Roger L. Simon

My Party Right or Wrong

Andrew is tentatively flogging a Democratic Reformation argument today justifying hawks voting for Kerry:

One reason to vote for Kerry this time is that, whatever his record, he will, as president, be forced by reality and by public opinion to be tough in this war [thus forcing the Democratic Party to own the WoT]. He has no other option.

Let’s leave aside Andrew cherry-picking supportive quotes from neocons without providing links to their articles (insert raised eyebrows here) and go the heart of his point – that Kerry has no option. Sullivan says this is because a President Kerry would be loathe to be accused of ‘wimpery’ by Fox News.

Although I’m skeptical Kerry is that worried about attacks from Fox, if the senator wins the election I sincerely hope Andrew’s right. The country needs to unite on this matter And long term (several elections down), I think there’s little doubt that will occur. History will out. But in the short term, next decade or so, many, perhaps hundreds of thousands, of lives will be on the line. I’m not willing to pull the lever for Kerry just to reform the Democratic Party. At its base, the senator’s candidacy is too propelled by peacenik nostalgia to take that risk.

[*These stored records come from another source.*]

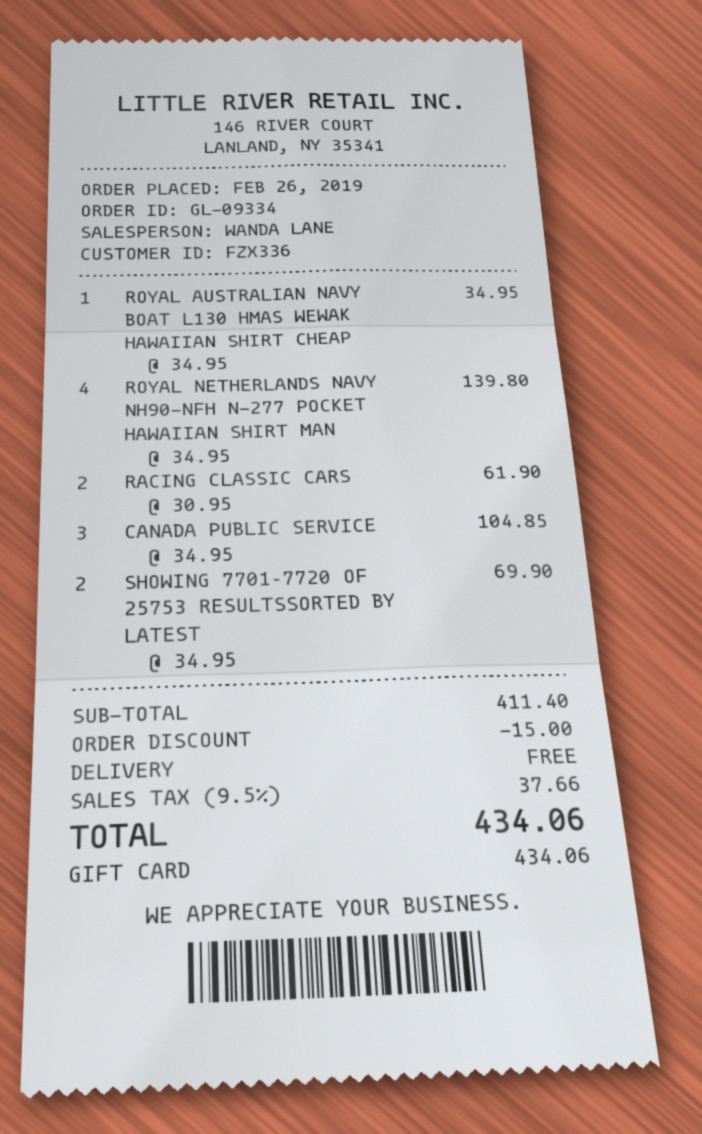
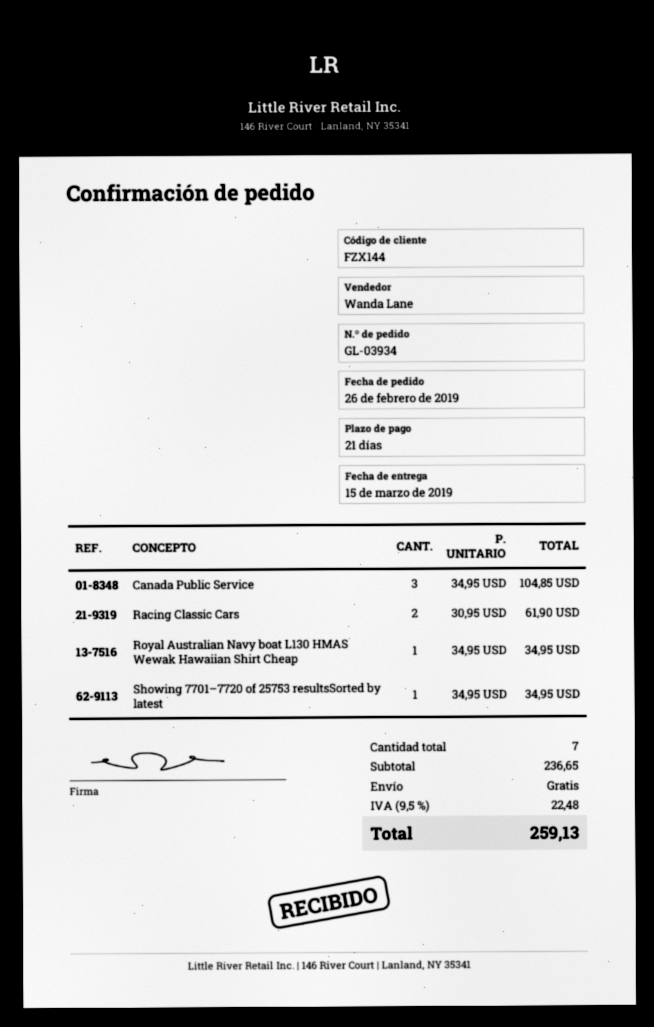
order number: GL-09334 -> GL-03934
customer number: FZX336 -> FZX144
ROYAL NETHERLANDS NAVY NH90-NFH N-277 POCKET HAWAIIAN SHIRT MAN: 4 x 34.95 = 139.80 -> none
SHOWING 7701–7720 OF 25753 RESULTSSORTED BY LATEST: 2 x 34.95 = 69.90 -> 1 x 34.95 = 34.95
subtotal: 411.40 -> 236.65
discount: 15.00 -> none
tax: 9.5% = 37.66 -> 9.5% = 22.48
total: 434.06 -> 259.13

What’s behind a lot of Andrew’s assertions seems to be a belief that the occupation of Iraq was botched. No doubt to some extent it was. Of course it will be many years before we know to what extent (if then). But, more importantly, could it have been another way? Not to any significant degree, I don’t think. I am of a very different persuasion from Andrew on this (but perhaps I have spent more time in places like Ramallah than he has). I am actually stunned we have made as much progress in the Middle East as we have in a matter of a few years. Even though I supported and support the wars in Afghanistan and Iraq, I never thought we would have come this far in such a short time with elections already held in one country and looming in another. Although I wanted to believe it, of course, I didn’t think for a minute we would be greeted wildly as liberators in Iraq. I regarded that claim as optimistic (perhaps self-delusional) propaganda to gain backing for what to me is a long struggle I see on the same terms as this man. Bush and his cohorts found themselves in a strange dilemma after 9/11. How did you go to the public and say “Okay, we’re going to start a war the could last a hundred years”… even if that war had already been started by the other side?